All that could now be done, as he told his followers on his return, was to prepare for the end of days and know that in this terrible time there was hope, Christ would walk again upon the Earth.
And Peter, who knew this as a certainty though his lifetime of study, felt it too, felt it so that it became a yearning that sometimes threatened to drown him in its immensity.
Esther had never been into the church at this particular hour, and she walked into a broken rainbow -- the stained glass had been smashed out of the windows and the evening light hit the shards creating a dazzle of ruby, emerald and indigo across the buckled paves of the floor. There was a creaking and she caught movement coming from one of the shadowed corners of the nave where the rain had washed in a mound of mud and dirt.
"Who's there?" She edged forward, her chest hurting as she gulped the musty air full of dust that burnt in the dying light.
"Where am I? No access to the satellite. No connection to library databases."
He was a shape in the gloom, cut across his broad shoulders by the vanishing sun through the window gaps. He stumbled forward, wading into the gleam from the broken glass, knee bashing aside the remains of a pew.

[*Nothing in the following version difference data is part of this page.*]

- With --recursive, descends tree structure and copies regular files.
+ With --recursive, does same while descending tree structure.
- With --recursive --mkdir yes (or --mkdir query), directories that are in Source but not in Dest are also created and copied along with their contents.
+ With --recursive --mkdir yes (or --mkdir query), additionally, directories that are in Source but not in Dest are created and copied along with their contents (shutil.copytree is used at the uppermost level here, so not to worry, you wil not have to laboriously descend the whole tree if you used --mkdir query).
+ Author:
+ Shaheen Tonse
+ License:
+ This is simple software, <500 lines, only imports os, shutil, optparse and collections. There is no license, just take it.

Then he stretched, pushing out his arms.
He was naked and she blushed but it was his presence that overcame her, his very bulk made the nave feel smaller, the vaulted roof lower. She saw that there was no hair on him at all and that he was well muscled. He was utterly different from either of the two men she knew: neither like her gnarled grandfather nor like Mattie who was hardly yet a man at all.

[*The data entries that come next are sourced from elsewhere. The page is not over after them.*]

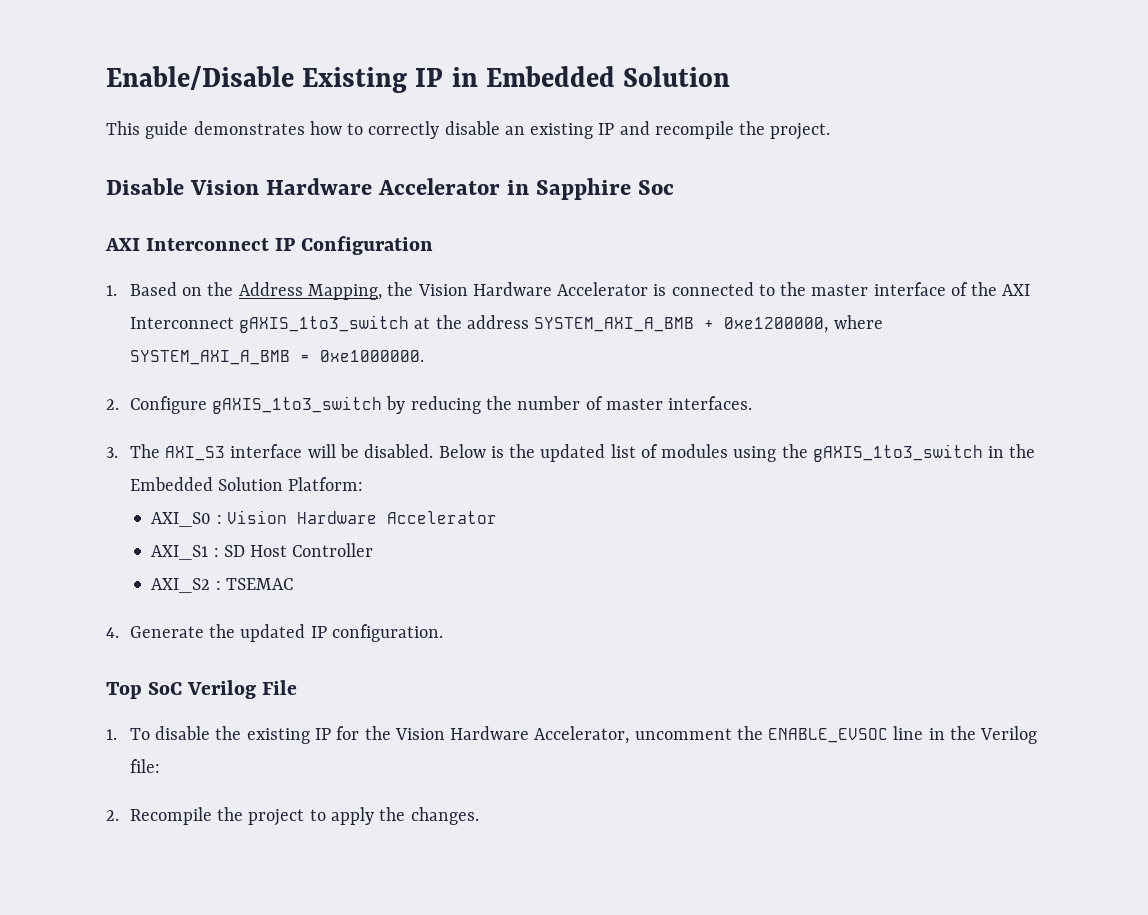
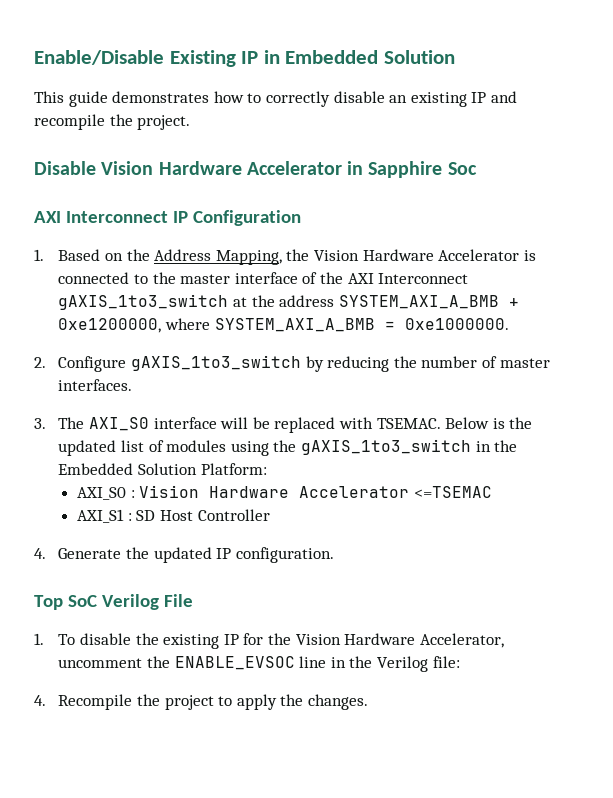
- 3. The AXI_S3 interface will be disabled.
+ 3. The AXI_S0 interface will be replaced with TSEMAC.
- AXI_S0 : Vision Hardware Accelerator
+ AXI_S0 : Vision Hardware Accelerator <=TSEMAC
- AXI_S2 : TSEMAC
- 2. Recompile the project to apply the changes.
+ 4. Recompile the project to apply the changes.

She saw a bloody gash on his forearm that he had begun to rub.
"It was," he groped for a word, "a tracer."
He came towards her now, stopping before he entered her reach. She brushed her hair back and then found that she had stretched out her hand, not knowing why.
"What is wrong with your arm? Will it be all right?"
"It is healed," he said taking another step. She felt his gaze and saw herself through his eyes and was aware of her own body delicate and budding amongst the decay of the church.
"Who are you?" she said.
He rubbed his hand across his bare head, not shorn or molted but having never borne hair: like a baby. "I awoke," he said, "and I was alone. I did not understand if there was a mission. I think there wasn't a mission and so why was I awake?" He looked at her though large watery eyes that were almost the color of the estuary waters.
Aware of her outstretched arm she bought it down and, through her dress, nervously rubbed her thigh. "I don't know." She stepped towards him and suddenly winced as her foot slipped and a fragment of glass cut her upper ankle above her shoe.
"What is it?"
"I've cut myself. See." She tilted her foot to show the bloodying slit.
He stared down at her foot. "It will heal," he said and pointed to his forearm where there was the faintest hint of a scar. Then, as they stood amidst the scattered iridescence of the broken glass, he smiled.
When Esther asked he told her that he had no name, and so she called him ‘Thomas', after the old church.
Limping, Esther led Thomas through the ramshackle huts of the encampment. Around the campfire outside the caravan the women stared with barely concealed anxiety and children with curiosity. For a moment they were all frozen in the incredulity that greeted all strangers, even those that were not naked giants.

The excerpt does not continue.